If you are still unconvinced, it is the bedouins themselves of these regions who are denying this, and rightly offended in their honour by this claim. Their living depends on tourism...why would they destroy their only source of livelihood? Is it because they were offended so bad by the Egyptian government that they had to go and attack international peacekeepers?

Or you can forget everything I just said altogether and read for yourself one of the terrorist's own confessions here, here and here.

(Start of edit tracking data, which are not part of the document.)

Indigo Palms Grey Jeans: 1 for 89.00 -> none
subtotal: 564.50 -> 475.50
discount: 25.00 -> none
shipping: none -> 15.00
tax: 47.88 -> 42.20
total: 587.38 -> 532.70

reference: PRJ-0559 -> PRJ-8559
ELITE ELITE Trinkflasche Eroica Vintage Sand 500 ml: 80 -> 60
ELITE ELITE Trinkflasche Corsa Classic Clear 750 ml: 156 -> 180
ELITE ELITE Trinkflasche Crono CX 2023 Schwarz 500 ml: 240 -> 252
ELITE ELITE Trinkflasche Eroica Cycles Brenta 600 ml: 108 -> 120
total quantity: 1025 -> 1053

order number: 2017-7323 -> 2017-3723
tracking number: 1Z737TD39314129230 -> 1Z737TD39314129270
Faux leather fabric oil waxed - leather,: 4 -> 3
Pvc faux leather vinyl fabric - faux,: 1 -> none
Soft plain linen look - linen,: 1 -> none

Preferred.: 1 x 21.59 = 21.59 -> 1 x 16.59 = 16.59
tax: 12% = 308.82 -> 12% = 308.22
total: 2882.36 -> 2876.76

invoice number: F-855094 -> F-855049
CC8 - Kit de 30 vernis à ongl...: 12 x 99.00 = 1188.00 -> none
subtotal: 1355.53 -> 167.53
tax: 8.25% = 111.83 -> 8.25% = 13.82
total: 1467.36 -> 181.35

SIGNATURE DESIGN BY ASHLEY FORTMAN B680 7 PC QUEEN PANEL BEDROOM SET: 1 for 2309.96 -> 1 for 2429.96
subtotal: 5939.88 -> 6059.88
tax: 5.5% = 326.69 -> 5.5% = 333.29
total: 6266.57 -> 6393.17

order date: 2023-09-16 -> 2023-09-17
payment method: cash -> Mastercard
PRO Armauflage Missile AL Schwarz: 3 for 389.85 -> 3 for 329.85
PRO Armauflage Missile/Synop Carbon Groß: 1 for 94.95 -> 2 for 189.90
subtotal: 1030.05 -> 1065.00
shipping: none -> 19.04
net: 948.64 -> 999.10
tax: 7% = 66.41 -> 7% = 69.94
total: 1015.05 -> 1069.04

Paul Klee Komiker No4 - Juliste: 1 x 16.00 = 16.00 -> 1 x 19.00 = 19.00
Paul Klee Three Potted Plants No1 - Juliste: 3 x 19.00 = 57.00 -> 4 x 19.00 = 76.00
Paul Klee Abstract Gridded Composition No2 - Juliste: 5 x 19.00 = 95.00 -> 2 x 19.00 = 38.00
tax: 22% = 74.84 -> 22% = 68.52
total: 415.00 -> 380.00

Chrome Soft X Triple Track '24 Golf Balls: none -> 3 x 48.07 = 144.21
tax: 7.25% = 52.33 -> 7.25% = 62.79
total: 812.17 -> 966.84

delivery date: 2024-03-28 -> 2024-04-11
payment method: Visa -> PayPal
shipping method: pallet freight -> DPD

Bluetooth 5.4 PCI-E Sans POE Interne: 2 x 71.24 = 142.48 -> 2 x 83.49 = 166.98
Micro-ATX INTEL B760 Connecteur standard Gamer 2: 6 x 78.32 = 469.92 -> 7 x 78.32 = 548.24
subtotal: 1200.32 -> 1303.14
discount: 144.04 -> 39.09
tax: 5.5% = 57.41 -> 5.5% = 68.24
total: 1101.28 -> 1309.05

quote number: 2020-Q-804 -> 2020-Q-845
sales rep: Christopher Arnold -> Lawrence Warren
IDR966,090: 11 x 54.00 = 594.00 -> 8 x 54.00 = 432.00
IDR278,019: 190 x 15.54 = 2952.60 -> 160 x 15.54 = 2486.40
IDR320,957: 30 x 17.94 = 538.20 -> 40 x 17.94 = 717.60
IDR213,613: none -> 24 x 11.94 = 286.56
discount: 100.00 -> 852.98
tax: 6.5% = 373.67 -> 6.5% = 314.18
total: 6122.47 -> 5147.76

As you read these stories you will see that the level of knowledge of these simple uneducated people who are carrying out the attacks is the exact level of "education" you would get from following news of the world through the screen of Al Jazeera. And is it a mere co-incidence that one of their financiers is from AJ land of Gutter?...

وعاوز أقول إن فيه واحد اسمه موسي أيوب بيدعم الجماعة، ويقيم في قطر، حيث أبلغني المتهم موسي بدران بضرورة توجهي للبنك الأهلي فرع العريش علشان أصرف حوالة جاية من قطر باسمي، ولما استفسرت منه قال لي: إن فيه نسيبه اسمه موسي أيوب يعمل في قطر مدرب جمال يدعم الجماعة ويتبرع لها وبيحول لها فلوس، وهو سافر قبل تفجيرات طابا في أكتوبر ٢٠٠٤، وبالفعل ذهبت للبنك وصرفت الحوالة وكانت بمبلغ ٦ آلاف جنيه.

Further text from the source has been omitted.